View Source GoogleApi.AIPlatform.V1.Model.GoogleCloudAiplatformV1SchemaModelevaluationMetricsPairwiseTextGenerationEvaluationMetrics (google_api_ai_platform v0.13.0)
Metrics for general pairwise text generation evaluation results.
Attributes
-
accuracy
(type:number()
, default:nil
) - Fraction of cases where the autorater agreed with the human raters. -
baselineModelWinRate
(type:number()
, default:nil
) - Percentage of time the autorater decided the baseline model had the better response. -
cohensKappa
(type:number()
, default:nil
) - A measurement of agreement between the autorater and human raters that takes the likelihood of random agreement into account. -
f1Score
(type:number()
, default:nil
) - Harmonic mean of precision and recall. -
falseNegativeCount
(type:String.t
, default:nil
) - Number of examples where the autorater chose the baseline model, but humans preferred the model. -
falsePositiveCount
(type:String.t
, default:nil
) - Number of examples where the autorater chose the model, but humans preferred the baseline model. -
humanPreferenceBaselineModelWinRate
(type:number()
, default:nil
) - Percentage of time humans decided the baseline model had the better response. -
humanPreferenceModelWinRate
(type:number()
, default:nil
) - Percentage of time humans decided the model had the better response. -
modelWinRate
(type:number()
, default:nil
) - Percentage of time the autorater decided the model had the better response. -
precision
(type:number()
, default:nil
) - Fraction of cases where the autorater and humans thought the model had a better response out of all cases where the autorater thought the model had a better response.
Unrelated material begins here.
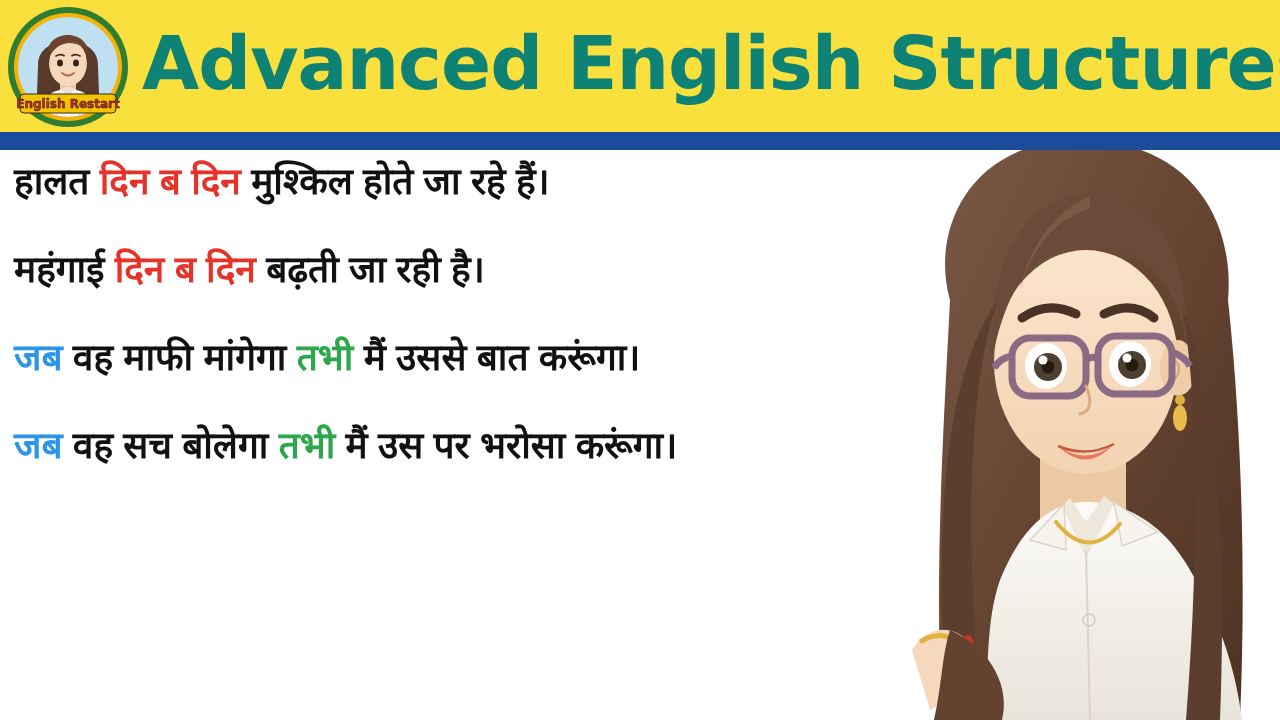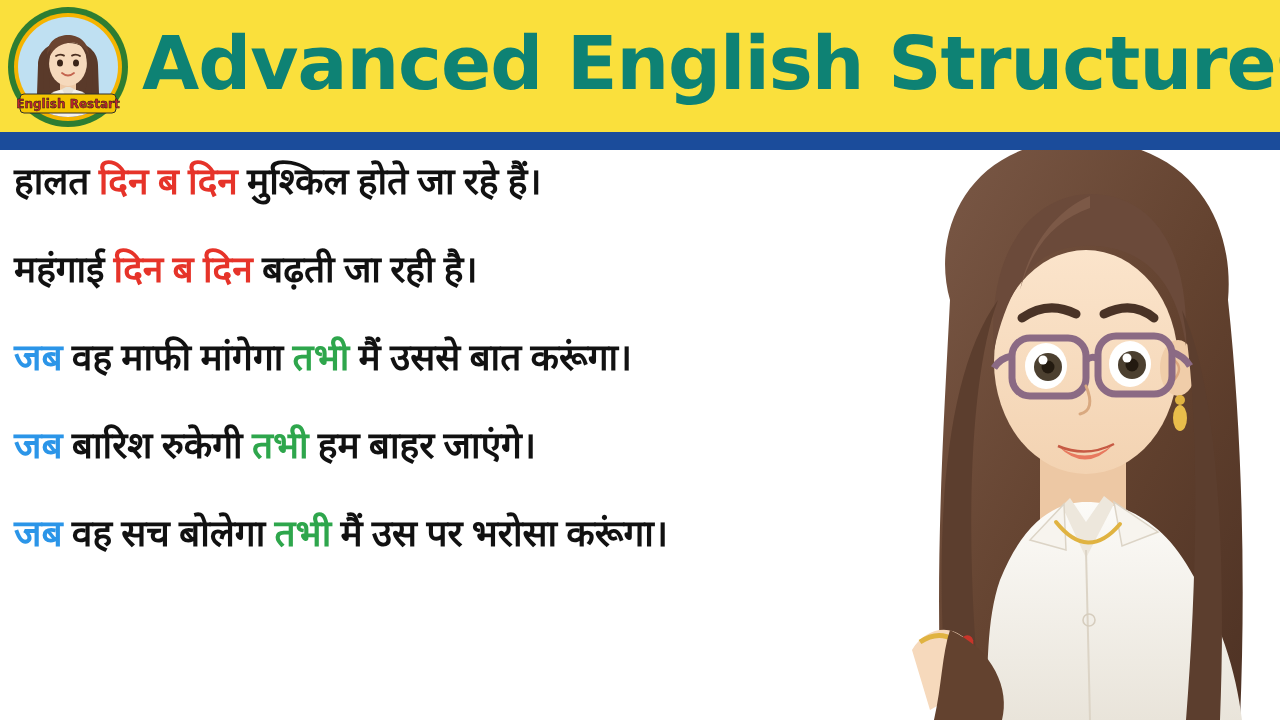"हालत दिन ब दिन मुश्किल" .sentence { font-family: Liberation Serif, serif -> Liberation Sans, sans-serif }
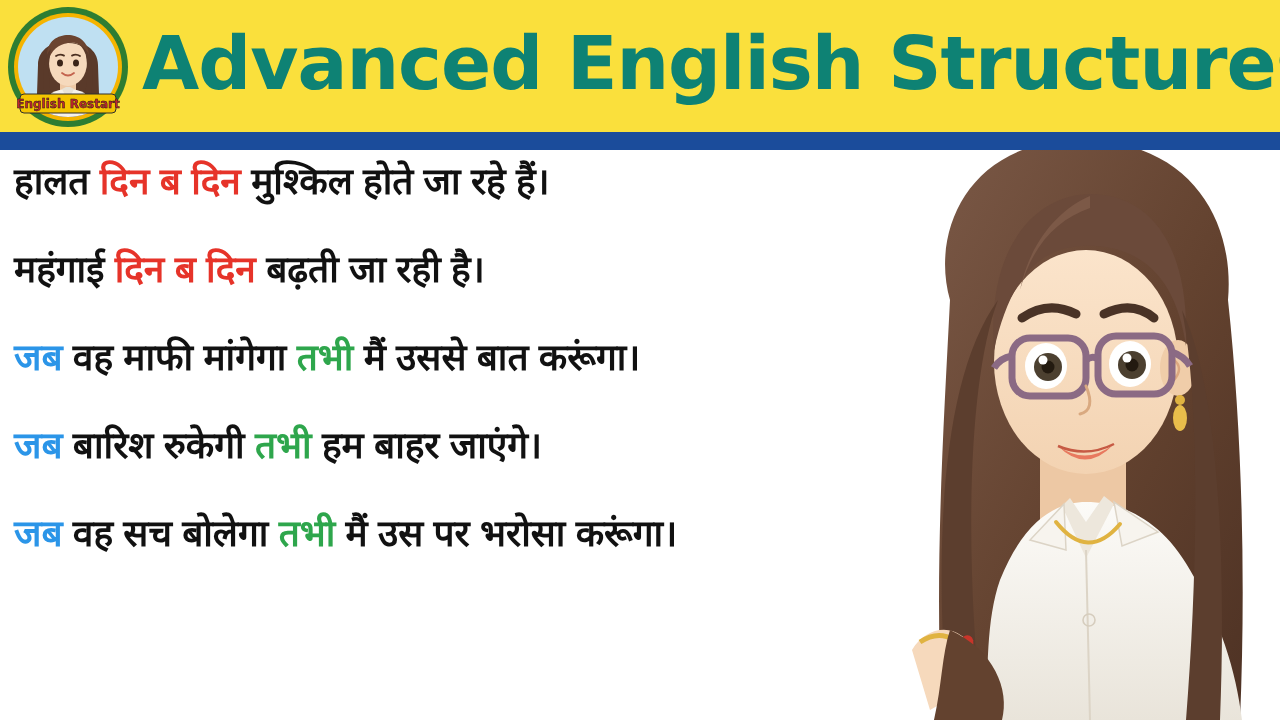"जब बारिश रुकेगी तभी हम" p.sentence { html: <p><span>जब</span><span> बारिश रुकेगी </span><span>तभी</span><span> हम बाहर जाएंगे।</span></p> -> none }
True positive divided by all positive. -
recall
(type:number()
, default:nil
) - Fraction of cases where the autorater and humans thought the model had a better response out of all cases where the humans thought the model had a better response. -
trueNegativeCount
(type:String.t
, default:nil
) - Number of examples where both the autorater and humans decided that the model had the worse response. -
truePositiveCount
(type:String.t
, default:nil
) - Number of examples where both the autorater and humans decided that the model had the better response.
Summary
Functions
Unwrap a decoded JSON object into its complex fields.
Types
@type t() :: %GoogleApi.AIPlatform.V1.Model.GoogleCloudAiplatformV1SchemaModelevaluationMetricsPairwiseTextGenerationEvaluationMetrics{ accuracy: number() | nil, baselineModelWinRate: number() | nil, cohensKappa: number() | nil, f1Score: number() | nil, falseNegativeCount: String.t() | nil, falsePositiveCount: String.t() | nil, humanPreferenceBaselineModelWinRate: number() | nil, humanPreferenceModelWinRate: number() | nil, modelWinRate: number() | nil, precision: number() | nil, recall: number() | nil, trueNegativeCount: String.t() | nil, truePositiveCount: String.t() | nil }
Functions
Unwrap a decoded JSON object into its complex fields.